A cette époque, pour l'agglomération lyonnaise, on recense de 175 à 180000 habitants, dont environ la moitié vit du tissage de la soie, une industrie qui réagit alors aux plus petites fluctuations du marché. C'est la raison pour laquelle, à Lyon, les travailleurs ont pris, plus tôt qu'ailleurs, conscience de l'antagonisme entre le capital et le travail.

Dans le coeur de ces Canuts la haine grandit contre les exploiteurs. Ils forment entre Rhône et Saône la corporation la plus remarquable et la plus instruite, avec les ouvriers du Livre. Rêveurs avec des explosions de violence, ils ont commencé à s'organiser. Au même moment, un chef d'atelier nommé Charnier, parlera de sa corporation comme on définirait aujourd'hui avec le plus d'exactitude possible l'esprit de "l'être lyonnais": Apprenons que nos intérêts et notre honneur nous commandent l'union. Si ce n'est pas par amour pour autrui, que ce soit au moins pour nos intérêts particuliers. Vous savez combien les timides sont nombreux parmi nous. La timidité, vous ne le savez que trop, est le type du Canut. Nul autre profession n'est si peu ouverte que la notre".

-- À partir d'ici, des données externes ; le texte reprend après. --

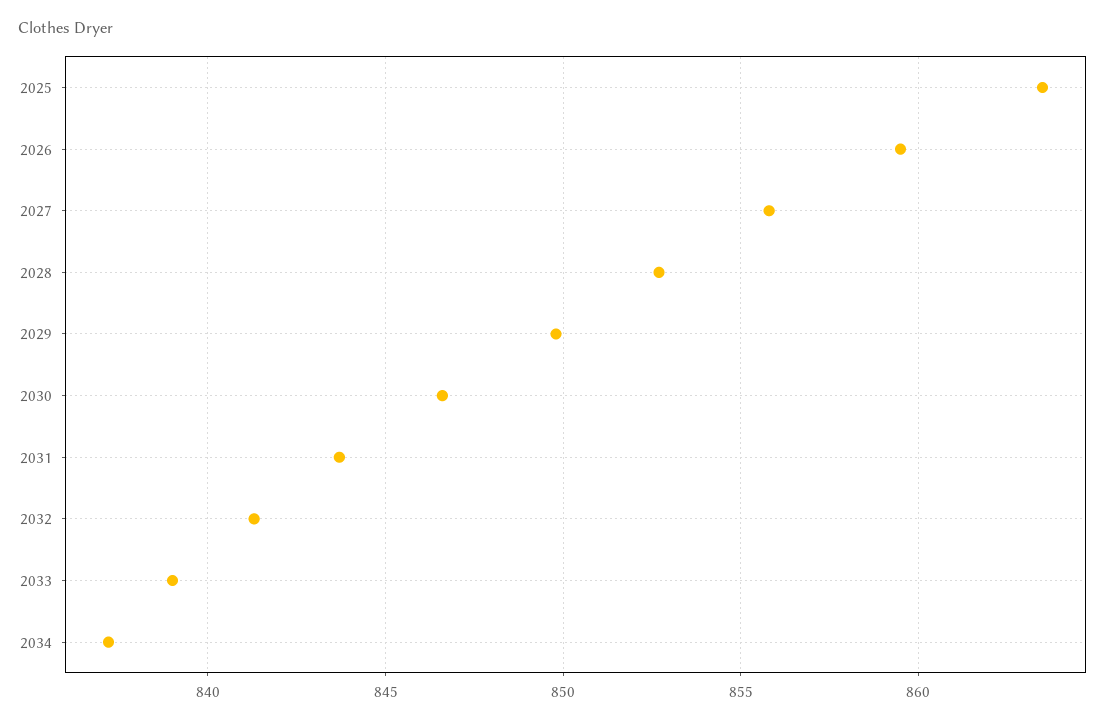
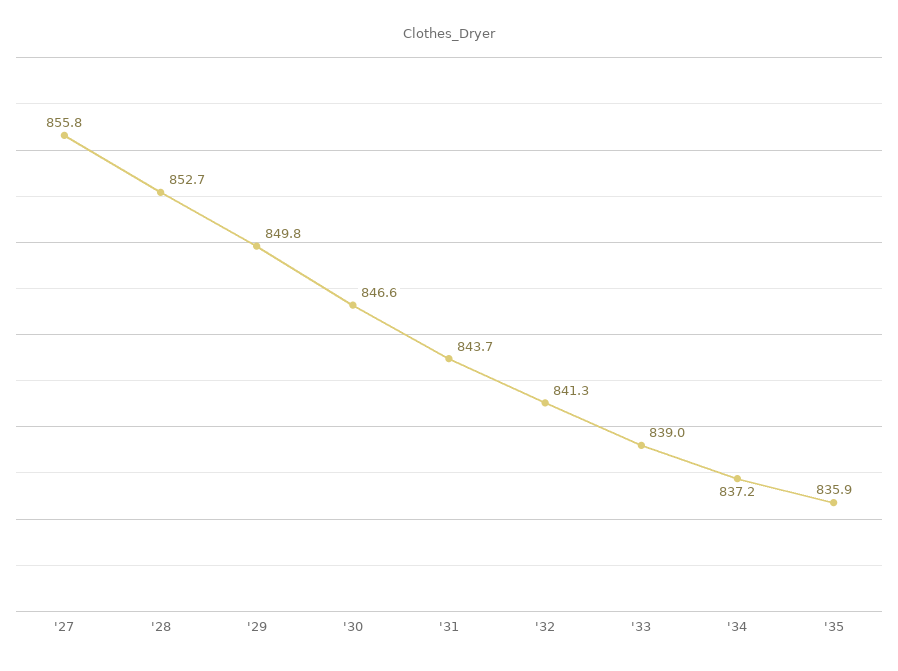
2025: 863.5 -> none
2026: 859.5 -> none
'35: none -> 835.9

Le 21 Novembre 1831 plus d'un milliers d'ouvriers se rassemblent sur le plateau de la Croix-Rousse, entendant faire respecter l'exécution des nouveaux tarifs. Dix mille attendent sur la place Bellecour. Et ils sont des centaines à la Guillotière. Les Canuts s'élancent avec leurs poings nus, avalant les pentes en contraignant les Autorités présentes à la retraite anticipée. En réponse le préfet invite les "honnêtes gens" à ne pas se mêler au mouvement des "mauvais sujets".

De chaque fenêtre les ménagères crient "Aux armes, aux armes, les Autorités veulent assassiner nos frères." De chaque maison sortent des combattants armés de pelles, de pioches, de bâtons et des étais de leurs métiers à tisser en hurlant: "Du pain ou du plomb!"

Ceux qui n'ont pas d'armes transportent des pavés aux étages supérieurs des maisons ou sur les toits dont ils arrachent les tuiles. Des barricades de voitures s'élèvent rapidement aux quatre coins de le Presqu'île, des bateaux sont renversés sur les quais formant autant de barrages de distance en distance.

Le premier coup de feu retentit montée Saint-Sébastien, la bataille devient acharnée.


Extrait de Fernand Rude "Les Révoltes des Canuts, 1831-1834".